WHAT YOU HAVE TO DO: What is wanted is the full listing, word for word, without its pictures.

═══ SOURCE INFORMATION

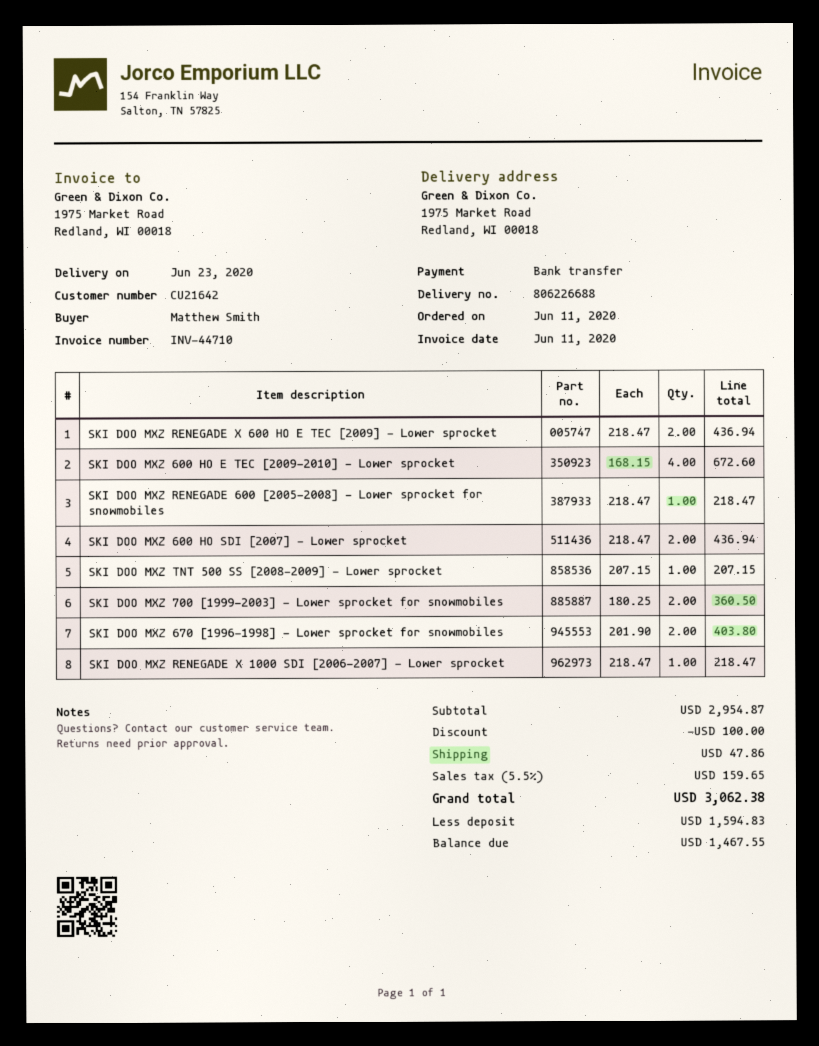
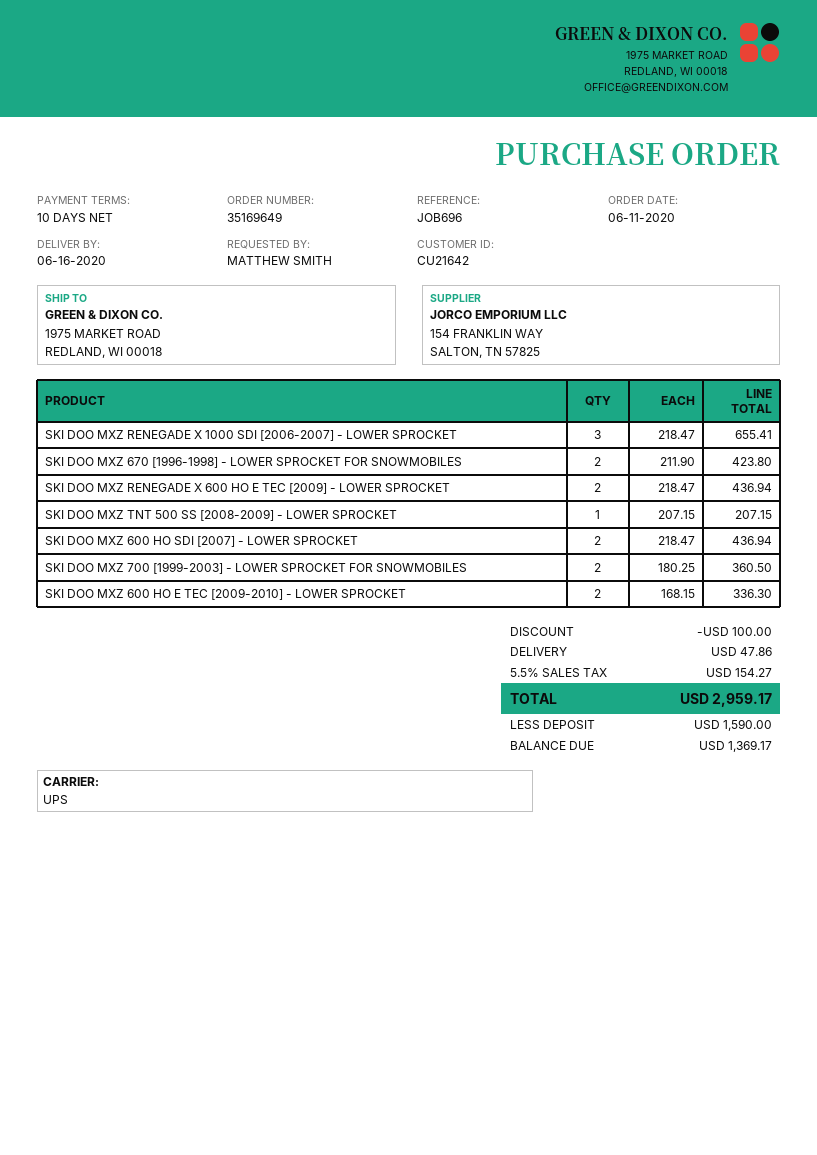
delivery date: 2020-06-23 -> 2020-06-16
SKI DOO MXZ 600 HO E TEC [2009-2010] - Lower sprocket: 4 x 168.15 = 672.60 -> 2 x 168.15 = 336.30
SKI DOO MXZ RENEGADE 600 [2005-2008] - Lower sprocket for snowmobiles: 1 x 218.47 = 218.47 -> none
SKI DOO MXZ 670 [1996-1998] - Lower sprocket for snowmobiles: 2 x 201.90 = 403.80 -> 2 x 211.90 = 423.80
SKI DOO MXZ RENEGADE X 1000 SDI [2006-2007] - Lower sprocket: 1 x 218.47 = 218.47 -> 3 x 218.47 = 655.41
tax: 5.5% = 159.65 -> 5.5% = 154.27
total: 3062.38 -> 2959.17
deposit: 1594.83 -> 1590.00
balance: 1467.55 -> 1369.17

══════

RESPONSE TO THIS TASK:
delivery date: 2020-06-23 -> 2020-06-16
SKI DOO MXZ 600 HO E TEC [2009-2010] - Lower sprocket: 4 x 168.15 = 672.60 -> 2 x 168.15 = 336.30
SKI DOO MXZ RENEGADE 600 [2005-2008] - Lower sprocket for snowmobiles: 1 x 218.47 = 218.47 -> none
SKI DOO MXZ 670 [1996-1998] - Lower sprocket for snowmobiles: 2 x 201.90 = 403.80 -> 2 x 211.90 = 423.80
SKI DOO MXZ RENEGADE X 1000 SDI [2006-2007] - Lower sprocket: 1 x 218.47 = 218.47 -> 3 x 218.47 = 655.41
tax: 5.5% = 159.65 -> 5.5% = 154.27
total: 3062.38 -> 2959.17
deposit: 1594.83 -> 1590.00
balance: 1467.55 -> 1369.17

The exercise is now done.